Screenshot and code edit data

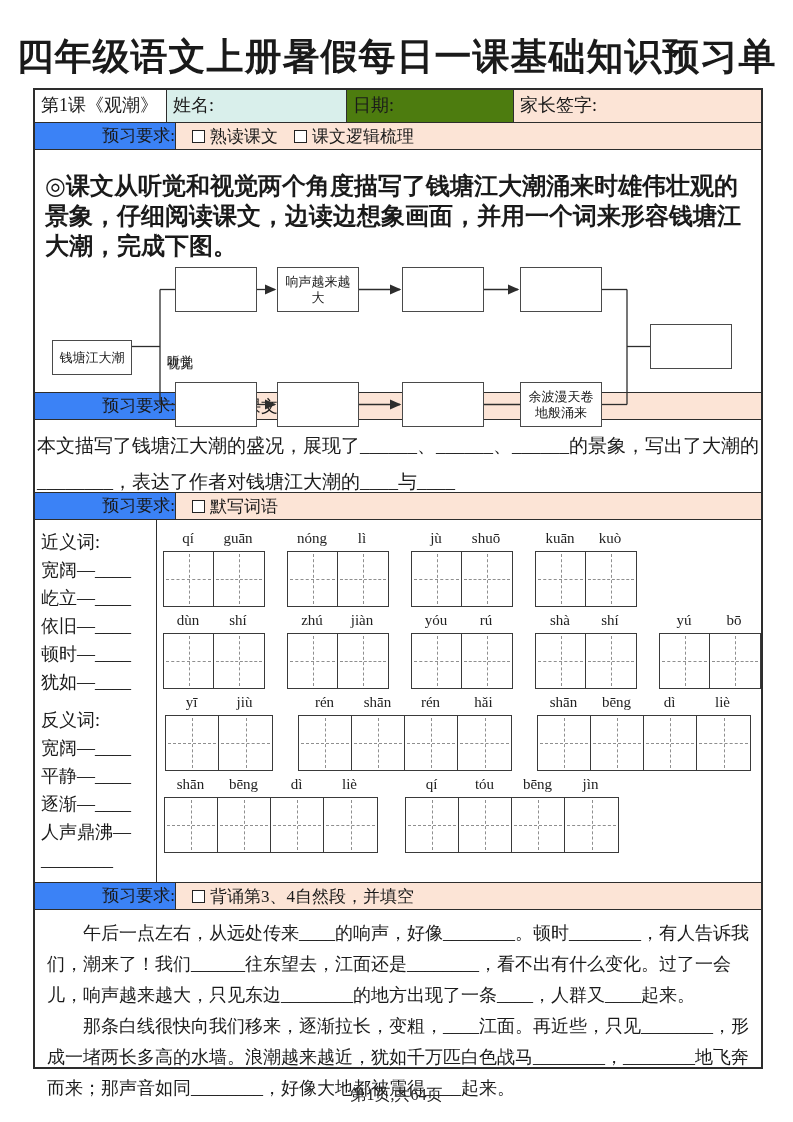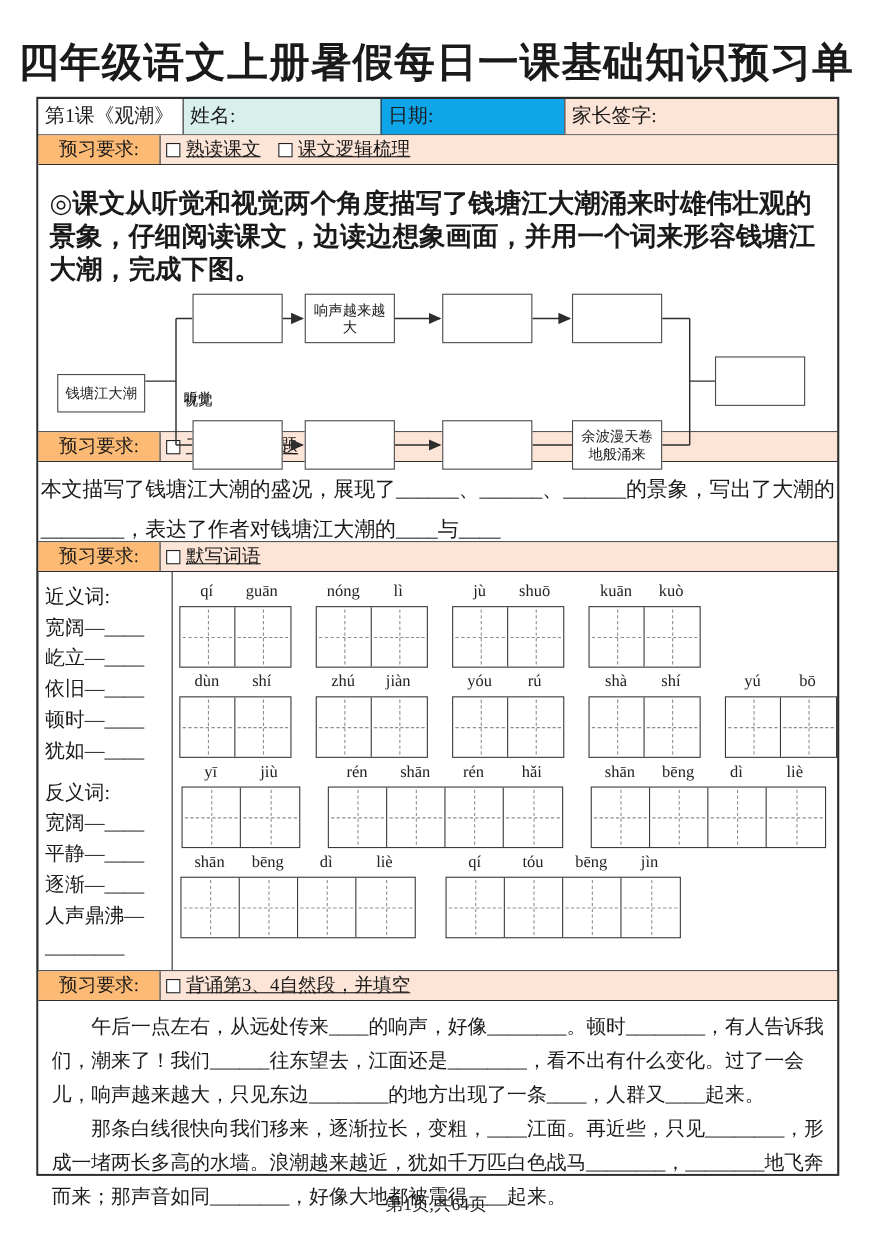--- a/index.html
+++ b/index.html
@@ -27,7 +27,7 @@
   .header-row .cell { font-size: 18px; line-height: 28px; padding: 1px 6px; }
   .c-lesson { width: 131px; background: #ffffff; }
   .c-name   { width: 180px; background: #d9efeb; }
-  .c-date   { width: 167px; background: #0ea5e9; }
+  .c-date   { width: 167px; background: #4d7c0f; }
   .c-sign   { flex: 1;      background: #fce4d6; }
 
   

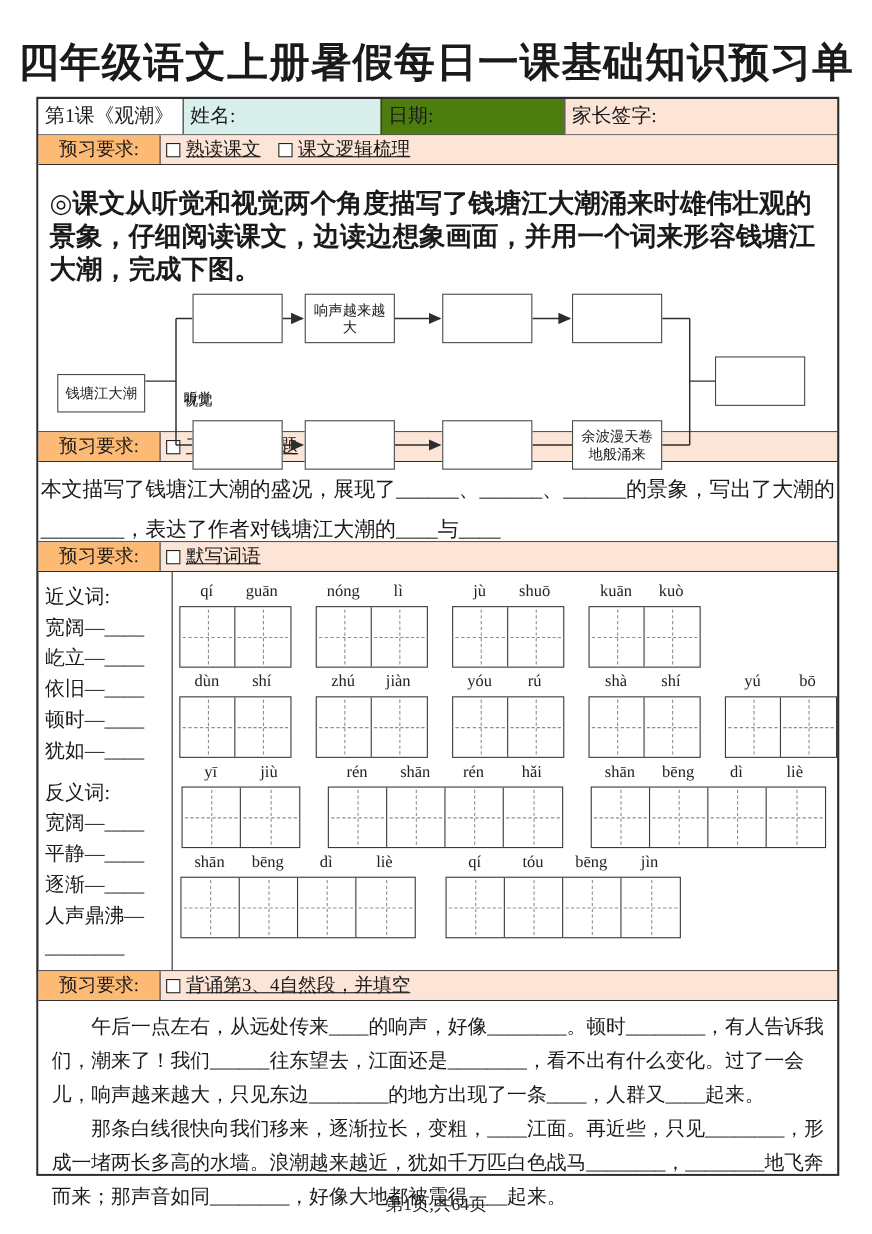--- a/index.html
+++ b/index.html
@@ -33,7 +33,7 @@
   
   .req-row { height: 27px; }
   .req-label {
-    width: 110px; background: #fdba74; text-align: center;
+    width: 140px; background: #3b82f6; text-align: right;
     font-size: 17px; line-height: 24px; padding-top: 1px;
   }
   .req-content {

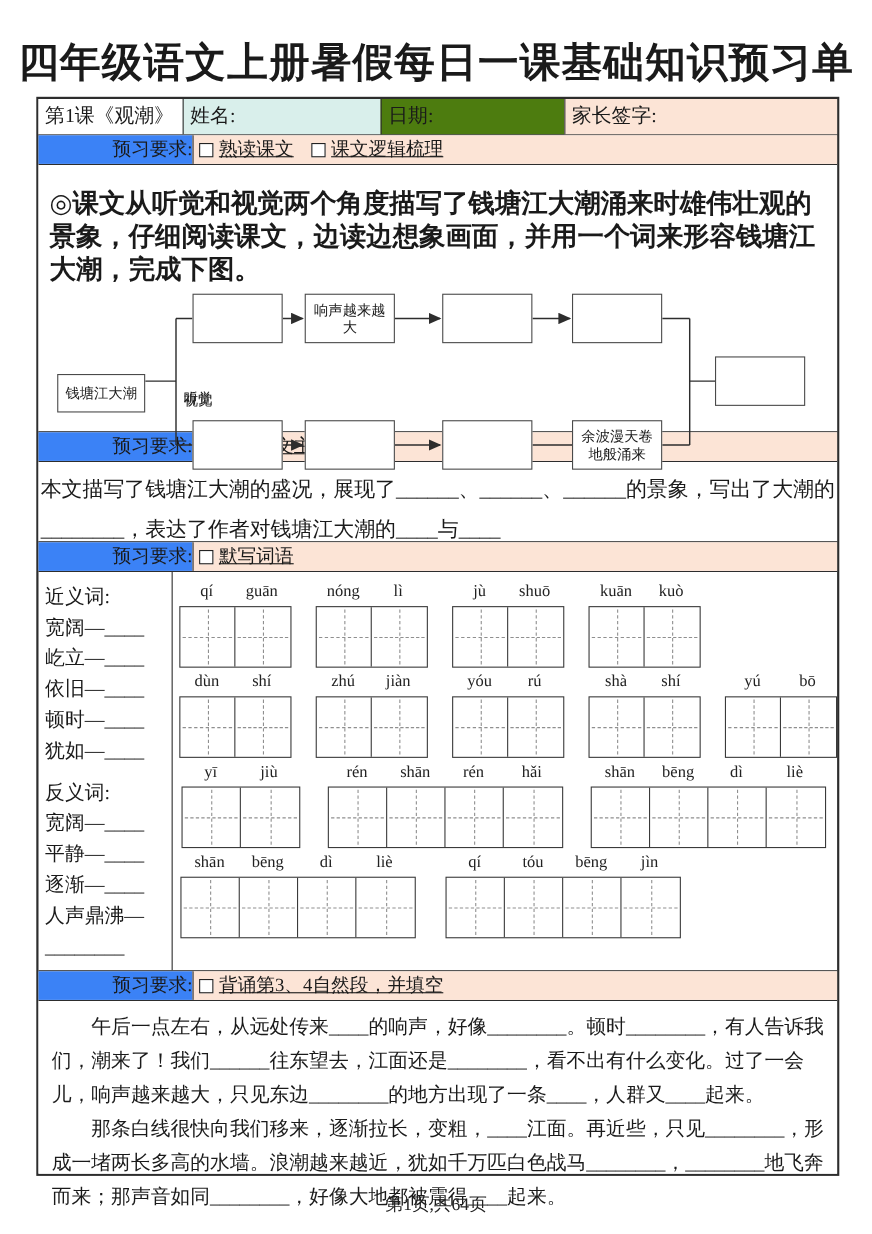--- a/index.html
+++ b/index.html
@@ -38,7 +38,7 @@
   }
   .req-content {
     flex: 1; background: #fce4d6; font-size: 17px; line-height: 24px;
-    padding: 1px 4px 0 5px; display: flex; gap: 16px; align-items: flex-start; text-decoration: underline;
+    padding: 1px 4px 0 16px; display: flex; gap: 16px; align-items: center;
   }
   .check-item { display: inline-flex; align-items: center; }
   .checkbox {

- [What to produce]: Only the lines from the one with "font-size: 17px; line-height: 24px; padding-top: 1px;" through the final line of the entries belong in the answer, set down exactly, with both ends included and no pictures.

- [Exercise result]:
     font-size: 17px; line-height: 24px; padding-top: 1px;
   }
   .req-content {

--- a/index.html
+++ b/index.html
@@ -38,7 +38,7 @@
   }
   .req-content {
     flex: 1; background: #fce4d6; font-size: 17px; line-height: 24px;
-    padding: 1px 4px 0 5px; display: flex; gap: 16px; align-items: flex-start; text-decoration: underline;
+    padding: 1px 4px 0 16px; display: flex; gap: 16px; align-items: center;
   }
   .check-item { display: inline-flex; align-items: center; }
   .checkbox {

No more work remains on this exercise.